MetalCraze said:
Jigawatt said:
Xor said:
I'm usually one of the first to call skyway an idiot, but his sig makes perfect sense
MetalCraze said:
Half of the Codex believes that you can't divide by zero... Are you just as retarded?
He could've chosen any number except zero to make the point - any other number. And boy are there a lot of them. No way you could fluke being that stupid
Now now. Don't try to weasel out. You are a retard who can't read and now try to cut out the most important part around which the quote is built to not look like a retard that you are.
But being a fine monocle wearing gentleman that I am I will help you:
"Half of the Codex thinks that 2/2*0 can't be solved because you can't divide by zero because they completely fail at math"
Xor said:
I'm usually one of the first to call skyway an idiot, but his sig makes perfect sense in the context of the thread that spawned it, which mainly came down to an argument about order of operations. You could read 2/2*0 as (2/2)*0 or 2/(2*0).
Do you see "(" or ")" anywhere in that sentence? No. Why would you multiply first?
Ok, I'm having a go at this. Assume we're using the set theory of numbers - not normally important (it's basically what you're familiar with at high school - think in terms of algebra, rather than calculus) but it in case someone who knows more than I do makes the distinction. The only maths I've done since high school was in formal logic, but my wife did her honours in pure maths so I'll put the question to her afterwards.
Now the way it has been put, in 2/2*0, strictly speaking, is simply poorly written as division and multiplication have equal priority. Obviously left->right takes over, but normally you'd use brackets or similar to confirm intended priority. If you're moving from left to right, you'd go (2/2)*0=0.

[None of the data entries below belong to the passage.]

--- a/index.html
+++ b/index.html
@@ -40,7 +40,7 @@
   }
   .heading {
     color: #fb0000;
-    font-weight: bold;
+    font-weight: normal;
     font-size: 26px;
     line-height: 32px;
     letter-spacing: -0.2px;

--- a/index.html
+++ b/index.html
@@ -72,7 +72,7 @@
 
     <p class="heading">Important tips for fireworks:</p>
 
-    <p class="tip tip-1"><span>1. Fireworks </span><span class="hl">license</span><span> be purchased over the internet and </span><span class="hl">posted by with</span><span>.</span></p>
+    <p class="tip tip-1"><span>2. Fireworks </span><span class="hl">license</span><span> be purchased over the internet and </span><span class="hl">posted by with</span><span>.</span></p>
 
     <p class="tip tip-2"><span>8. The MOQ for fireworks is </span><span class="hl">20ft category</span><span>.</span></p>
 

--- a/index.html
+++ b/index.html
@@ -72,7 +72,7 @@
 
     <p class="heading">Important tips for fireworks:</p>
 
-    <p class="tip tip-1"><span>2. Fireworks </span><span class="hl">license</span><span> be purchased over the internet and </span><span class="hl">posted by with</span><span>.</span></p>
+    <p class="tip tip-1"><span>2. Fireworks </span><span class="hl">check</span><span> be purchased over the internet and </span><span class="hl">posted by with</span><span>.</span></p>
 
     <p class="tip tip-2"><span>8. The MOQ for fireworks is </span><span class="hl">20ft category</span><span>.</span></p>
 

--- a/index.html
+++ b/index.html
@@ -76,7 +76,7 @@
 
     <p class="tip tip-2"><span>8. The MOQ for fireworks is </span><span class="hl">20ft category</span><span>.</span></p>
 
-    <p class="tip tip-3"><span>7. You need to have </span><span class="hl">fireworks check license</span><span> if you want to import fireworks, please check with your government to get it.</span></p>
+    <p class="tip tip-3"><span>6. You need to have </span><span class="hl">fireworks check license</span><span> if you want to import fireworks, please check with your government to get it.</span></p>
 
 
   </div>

The trouble is that the thread that Skyway took the problem from does NOT unequivocably lead us to a 2/2*0 scenario. Instead, we have 2/2(3+9), or something to that effect (structure of 2/2a). IF 2(a+b) meant the same as 2*(a+b), then Skyway would be unequivocably correct. But it doesn't. It means something very similar, but not quite the same thing.
The notation 2(a+b), using direct brackets instead of a multiplication symbol is, as far as I know, a feature of set theory (so no impossible numbers unlike calculus), where it means literally 2 sets of the group (a+b). A purely syntactic system would have no difference between the brackets and the multiplier, which is why I'm saying that the issue is open to resolution in different ways depending on our background assumptions. But under ordinary set theory of numbers, 2/2(3+9) is worked out in the same way as 2/2(a+b) or 2/2c, were c = a+b = 3+9.
Now where Skyway goes wrong is that 2/2c does not give us c. Similary, if we keep 3+9 as a+b, we don't end up with (2/2)(a+b) = a+b. We actually end up with 2/2(a+b) = 2/(2a + 2b).
Again, the difference is that on a set theory mathematics, the parenthesis are not the same as multiplication, even though they usually have the same practical effect. The difference comes in the priority rules, where the brackets literally serves to demarcate a set, so 2(a) means 2 sets of a, rather than '2 multiplied by a'.
It leads to confusion because in high school you don't clearly separate the different systems of mathematics (integer theory, set theory, calculus, semantic/syntactic formula) aside from the general principle that in calculus you use 'impossible' numbers such as the square root of negatives, whereas in other units you put those down as nonsensical (again, depends on whether the system deals with numbers as placeholders for theoretical objects, in which case impossible numbers are of course impossible, or whether the system deals with numbers purely as a series of calculation rules, in which case you can have any numbers the system needs).
I'll post again once my wife gets home and I check to make sure that's roughly on track - as I said, I didn't do maths directly at uni, and I haven't touched it at all since studying formal logic as an undergrad honours.